MATERIAL PROVIDED below:

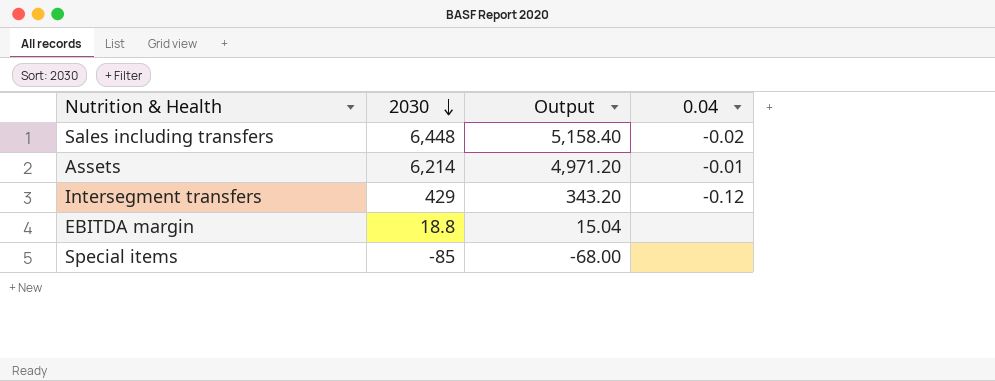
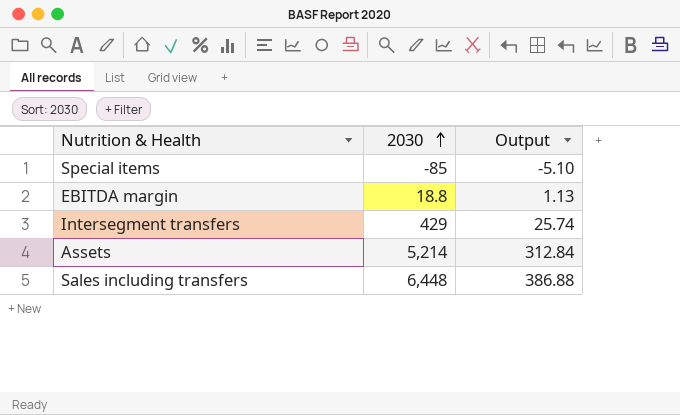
row order: 2030 descending -> 2030 ascending
column 0.04 | position: 4 -> none
column Output | formula: [2030] * 0.8 -> [2030] * 0.06
Assets | 2030: 6,214 -> 5,214

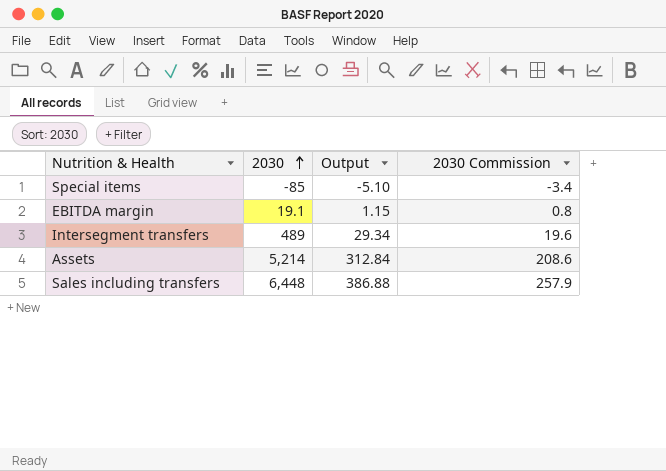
column 2030 Commission | formula: none -> [2030] * 0.04
EBITDA margin | 2030: 18.8 -> 19.1
EBITDA margin | Output: 1.13 -> 1.15
Intersegment transfers | 2030: 429 -> 489
Intersegment transfers | Output: 25.74 -> 29.34

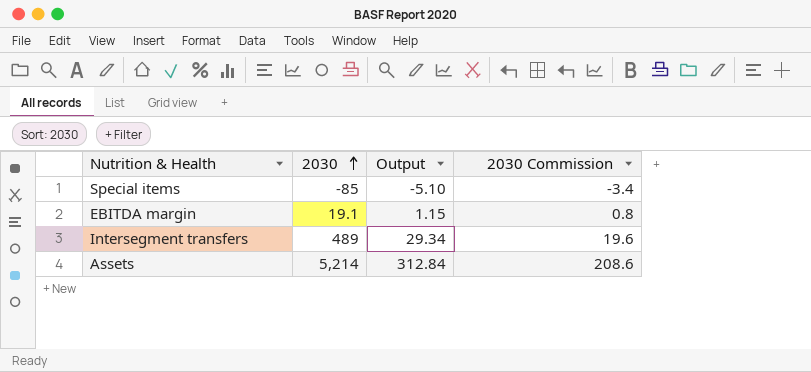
row Sales including transfers: 6,448 | 386.88 | 257.9 -> none

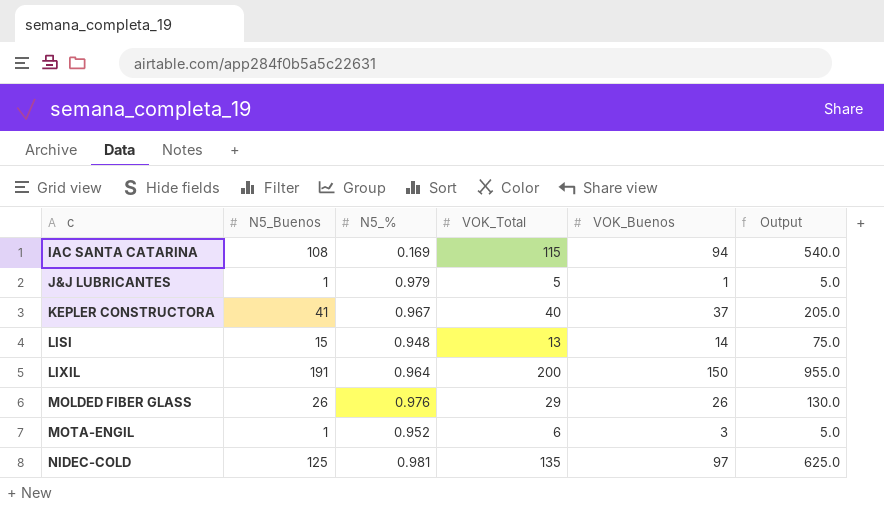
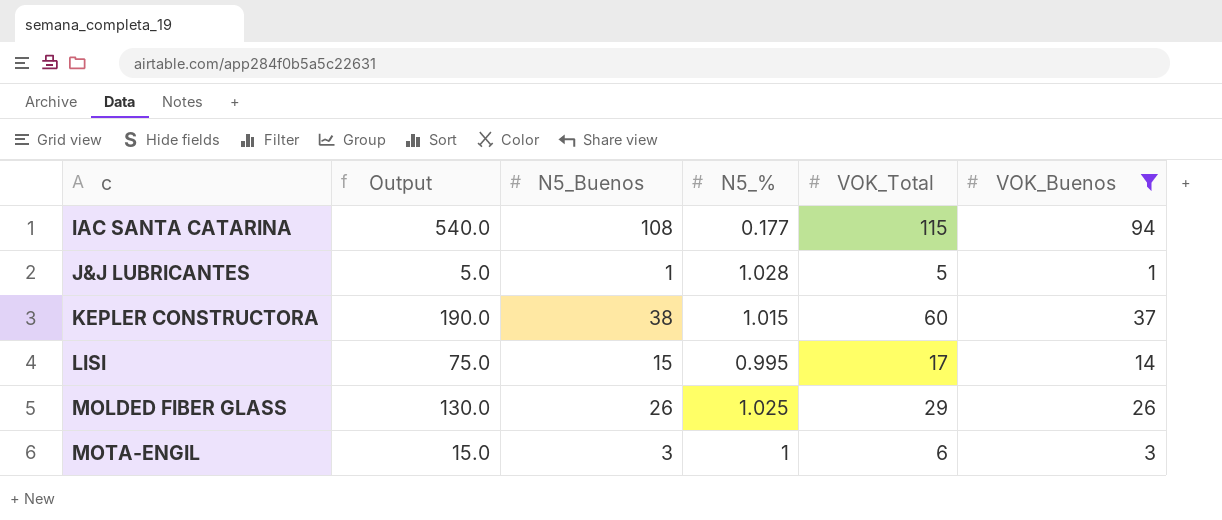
filter: none -> VOK_Buenos <= 94
column Output | position: 6 -> 2
IAC SANTA CATARINA | N5_%: 0.169 -> 0.177
J&J LUBRICANTES | N5_%: 0.979 -> 1.028
KEPLER CONSTRUCTORA | Output: 205.0 -> 190.0
KEPLER CONSTRUCTORA | N5_Buenos: 41 -> 38
KEPLER CONSTRUCTORA | N5_%: 0.967 -> 1.015
KEPLER CONSTRUCTORA | VOK_Total: 40 -> 60
LISI | N5_%: 0.948 -> 0.995
LISI | VOK_Total: 13 -> 17
MOLDED FIBER GLASS | N5_%: 0.976 -> 1.025
MOTA-ENGIL | Output: 5.0 -> 15.0
MOTA-ENGIL | N5_Buenos: 1 -> 3
MOTA-ENGIL | N5_%: 0.952 -> 1

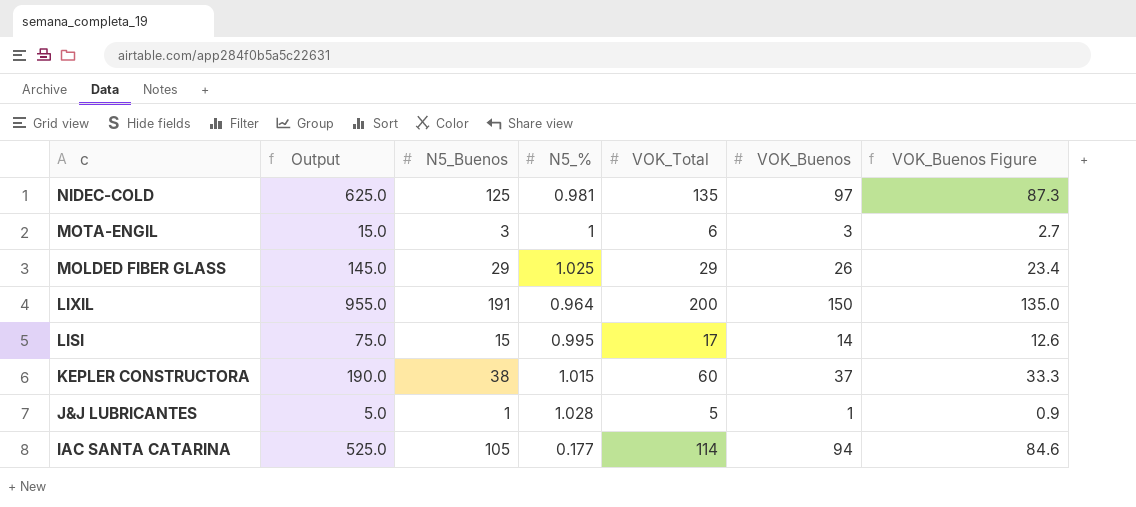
filter: VOK_Buenos <= 94 -> none
row order: c ascending -> c descending
column VOK_Buenos Figure | formula: none -> [VOK_Buenos] * 0.9
MOLDED FIBER GLASS | Output: 130.0 -> 145.0
MOLDED FIBER GLASS | N5_Buenos: 26 -> 29
IAC SANTA CATARINA | Output: 540.0 -> 525.0
IAC SANTA CATARINA | N5_Buenos: 108 -> 105
IAC SANTA CATARINA | VOK_Total: 115 -> 114

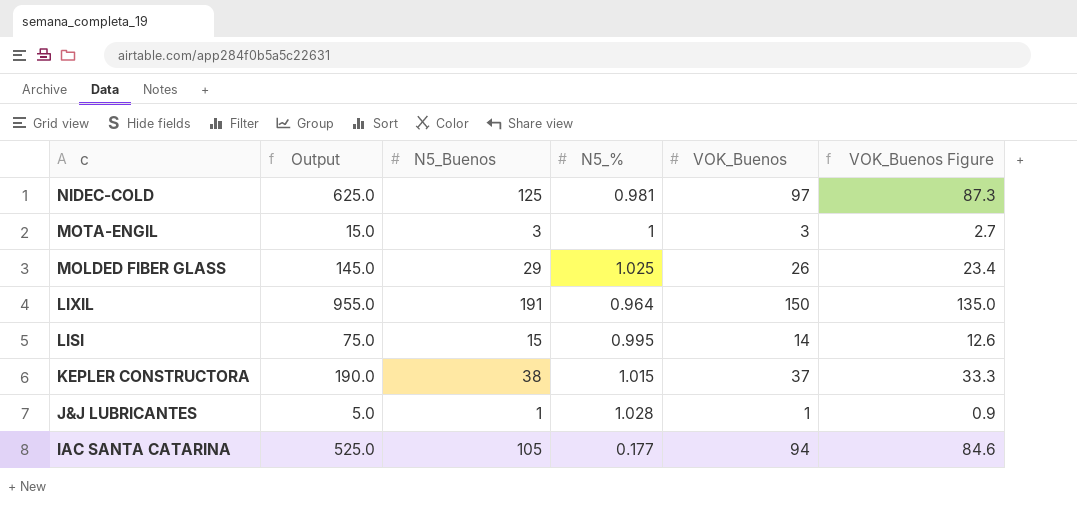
column VOK_Total | position: 5 -> none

End of MATERIAL PROVIDED.

__WHAT TO WORK ON__. The reply should hold the entries above from the line with "Intersegment transfers | 2030: 429 -> 489" to the line with "J&J LUBRICANTES | N5_%: 0.979 -> 1.028", duplicated exactly, pictures excluded.

__EXERCISE RESPONSE__.
Intersegment transfers | 2030: 429 -> 489
Intersegment transfers | Output: 25.74 -> 29.34

row Sales including transfers: 6,448 | 386.88 | 257.9 -> none

filter: none -> VOK_Buenos <= 94
column Output | position: 6 -> 2
IAC SANTA CATARINA | N5_%: 0.169 -> 0.177
J&J LUBRICANTES | N5_%: 0.979 -> 1.028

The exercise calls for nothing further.